Southwestern Tribes Talk Indigenous Rights
April 27, 2012

Tribal leaders from across the Southwest gathered in Arizona this week to discuss how to implement the United Nations Declaration on the Rights of Indigenous People.

The US and many other countries endorsed the Declaration on the Rights of Indigenous People in 2010.

James Anaya is a human rights lawyer who reports to the UN about indigenous people.

Anaya says American Indian tribes have moved from an era of assimilation to an era of recognition. Now he says is the time for an era of realization.

"The declaration affirms a range of human rights norms that are rooted in the central idea that indigenous peoples have the right to continue to exist as distinct peoples with their own defining cultural identities and institutions and to determine their own destinies under conditions of equality," Anaya said.

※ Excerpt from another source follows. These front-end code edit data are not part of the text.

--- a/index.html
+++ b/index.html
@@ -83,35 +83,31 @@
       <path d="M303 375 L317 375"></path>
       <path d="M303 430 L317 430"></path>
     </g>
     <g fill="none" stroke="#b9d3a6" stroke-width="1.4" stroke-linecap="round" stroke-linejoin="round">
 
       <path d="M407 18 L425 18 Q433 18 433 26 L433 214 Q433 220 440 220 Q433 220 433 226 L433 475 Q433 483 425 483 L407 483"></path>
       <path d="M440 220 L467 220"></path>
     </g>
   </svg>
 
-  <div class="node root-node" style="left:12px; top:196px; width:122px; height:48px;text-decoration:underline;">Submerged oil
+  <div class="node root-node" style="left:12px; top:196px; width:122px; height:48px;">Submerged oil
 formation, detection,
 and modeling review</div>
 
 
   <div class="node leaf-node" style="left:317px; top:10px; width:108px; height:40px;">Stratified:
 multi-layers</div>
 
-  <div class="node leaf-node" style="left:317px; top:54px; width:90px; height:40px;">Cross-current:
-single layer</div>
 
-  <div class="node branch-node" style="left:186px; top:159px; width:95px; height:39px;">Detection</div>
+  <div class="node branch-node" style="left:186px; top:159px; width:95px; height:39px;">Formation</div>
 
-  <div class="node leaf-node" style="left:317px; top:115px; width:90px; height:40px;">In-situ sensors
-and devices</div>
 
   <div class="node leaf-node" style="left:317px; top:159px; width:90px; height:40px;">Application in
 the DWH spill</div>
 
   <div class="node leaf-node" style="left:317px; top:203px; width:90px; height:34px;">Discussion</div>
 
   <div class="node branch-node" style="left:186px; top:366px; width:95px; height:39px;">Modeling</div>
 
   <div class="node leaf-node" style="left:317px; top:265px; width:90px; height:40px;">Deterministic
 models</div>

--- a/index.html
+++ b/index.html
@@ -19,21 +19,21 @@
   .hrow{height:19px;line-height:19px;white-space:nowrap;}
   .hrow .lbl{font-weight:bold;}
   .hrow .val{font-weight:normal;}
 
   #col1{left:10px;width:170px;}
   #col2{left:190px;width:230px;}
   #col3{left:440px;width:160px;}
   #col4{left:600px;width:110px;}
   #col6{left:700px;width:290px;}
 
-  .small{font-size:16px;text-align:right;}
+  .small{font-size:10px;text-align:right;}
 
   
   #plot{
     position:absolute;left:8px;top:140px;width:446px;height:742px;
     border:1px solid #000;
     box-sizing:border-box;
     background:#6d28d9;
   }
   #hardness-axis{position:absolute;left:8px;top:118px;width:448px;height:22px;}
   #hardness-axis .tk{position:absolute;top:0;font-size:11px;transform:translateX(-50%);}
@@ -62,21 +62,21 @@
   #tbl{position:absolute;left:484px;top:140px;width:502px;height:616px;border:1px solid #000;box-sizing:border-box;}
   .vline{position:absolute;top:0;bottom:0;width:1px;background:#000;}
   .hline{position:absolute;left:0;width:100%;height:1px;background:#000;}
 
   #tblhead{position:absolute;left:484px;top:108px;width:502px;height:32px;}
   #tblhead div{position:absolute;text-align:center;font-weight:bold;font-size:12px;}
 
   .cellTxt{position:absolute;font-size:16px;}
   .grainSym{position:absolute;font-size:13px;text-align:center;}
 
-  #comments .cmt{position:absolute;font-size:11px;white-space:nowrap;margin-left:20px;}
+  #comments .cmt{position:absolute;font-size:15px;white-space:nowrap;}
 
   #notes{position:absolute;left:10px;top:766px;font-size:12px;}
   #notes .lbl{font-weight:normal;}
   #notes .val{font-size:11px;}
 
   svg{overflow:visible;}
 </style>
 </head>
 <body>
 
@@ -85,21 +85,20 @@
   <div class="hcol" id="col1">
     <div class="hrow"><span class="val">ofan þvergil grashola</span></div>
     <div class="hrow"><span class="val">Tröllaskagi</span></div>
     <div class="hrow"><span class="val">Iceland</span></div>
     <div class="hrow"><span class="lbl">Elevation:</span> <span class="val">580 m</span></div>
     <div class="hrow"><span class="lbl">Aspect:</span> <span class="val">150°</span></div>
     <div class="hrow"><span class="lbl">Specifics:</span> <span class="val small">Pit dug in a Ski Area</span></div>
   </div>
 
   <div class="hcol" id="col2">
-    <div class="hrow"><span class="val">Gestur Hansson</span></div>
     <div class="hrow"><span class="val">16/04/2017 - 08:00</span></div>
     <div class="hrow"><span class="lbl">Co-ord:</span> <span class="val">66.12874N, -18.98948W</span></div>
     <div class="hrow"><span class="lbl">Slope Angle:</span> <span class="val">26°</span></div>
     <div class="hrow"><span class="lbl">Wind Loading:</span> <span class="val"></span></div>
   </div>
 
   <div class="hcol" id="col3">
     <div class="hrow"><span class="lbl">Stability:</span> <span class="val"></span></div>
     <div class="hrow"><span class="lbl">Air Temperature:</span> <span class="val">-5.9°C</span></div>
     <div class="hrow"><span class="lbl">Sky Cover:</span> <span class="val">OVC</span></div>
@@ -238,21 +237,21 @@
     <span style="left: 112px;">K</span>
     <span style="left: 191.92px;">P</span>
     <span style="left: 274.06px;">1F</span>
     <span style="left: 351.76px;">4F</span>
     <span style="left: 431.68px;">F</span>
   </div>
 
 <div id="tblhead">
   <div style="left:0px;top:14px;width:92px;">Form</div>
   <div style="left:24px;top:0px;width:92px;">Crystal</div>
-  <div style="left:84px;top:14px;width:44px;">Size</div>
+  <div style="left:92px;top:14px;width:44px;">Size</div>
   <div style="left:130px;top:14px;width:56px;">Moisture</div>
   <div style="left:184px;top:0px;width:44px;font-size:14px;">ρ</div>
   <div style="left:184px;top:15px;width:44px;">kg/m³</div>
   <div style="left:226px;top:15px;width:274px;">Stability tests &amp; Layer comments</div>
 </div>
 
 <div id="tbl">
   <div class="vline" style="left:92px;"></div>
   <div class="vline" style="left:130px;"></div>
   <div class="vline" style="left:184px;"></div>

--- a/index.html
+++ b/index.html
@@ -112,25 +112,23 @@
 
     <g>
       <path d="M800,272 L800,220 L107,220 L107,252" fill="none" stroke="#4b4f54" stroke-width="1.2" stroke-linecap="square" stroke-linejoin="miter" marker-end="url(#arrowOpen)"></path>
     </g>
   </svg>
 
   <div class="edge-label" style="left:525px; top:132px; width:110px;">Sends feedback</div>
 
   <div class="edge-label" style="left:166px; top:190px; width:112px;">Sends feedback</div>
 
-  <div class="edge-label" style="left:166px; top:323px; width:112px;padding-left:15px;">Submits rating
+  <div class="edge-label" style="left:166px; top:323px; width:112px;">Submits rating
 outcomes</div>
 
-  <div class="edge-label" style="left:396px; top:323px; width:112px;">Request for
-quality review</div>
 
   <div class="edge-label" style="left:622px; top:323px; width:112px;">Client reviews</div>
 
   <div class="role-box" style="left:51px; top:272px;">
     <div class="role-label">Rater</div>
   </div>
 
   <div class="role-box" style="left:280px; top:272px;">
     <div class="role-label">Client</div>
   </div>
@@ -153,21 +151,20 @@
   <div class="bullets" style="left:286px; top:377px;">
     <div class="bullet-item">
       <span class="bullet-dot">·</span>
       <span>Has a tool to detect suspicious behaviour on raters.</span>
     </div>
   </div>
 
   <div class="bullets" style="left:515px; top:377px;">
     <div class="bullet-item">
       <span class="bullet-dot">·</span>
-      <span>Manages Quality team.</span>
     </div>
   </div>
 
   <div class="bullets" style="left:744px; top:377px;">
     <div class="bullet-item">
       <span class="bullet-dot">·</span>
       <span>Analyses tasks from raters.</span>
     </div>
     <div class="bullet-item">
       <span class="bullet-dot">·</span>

As one scholar pointed out at the meeting, the declaration is about cultural survival. Several tribal leaders and members spoke to Anaya about violations of their rights.

"There’s so much suffering that’s still going on. And lots of people don’t realize these things are going on," said Leta Daniel, a member of the Navajo Nation.

Their concerns ranged from clean and abundant drinking water and better living conditions to preserving sacred places, language and artifacts.

Anaya will report his findings and proposals to the human rights council in Geneva in September.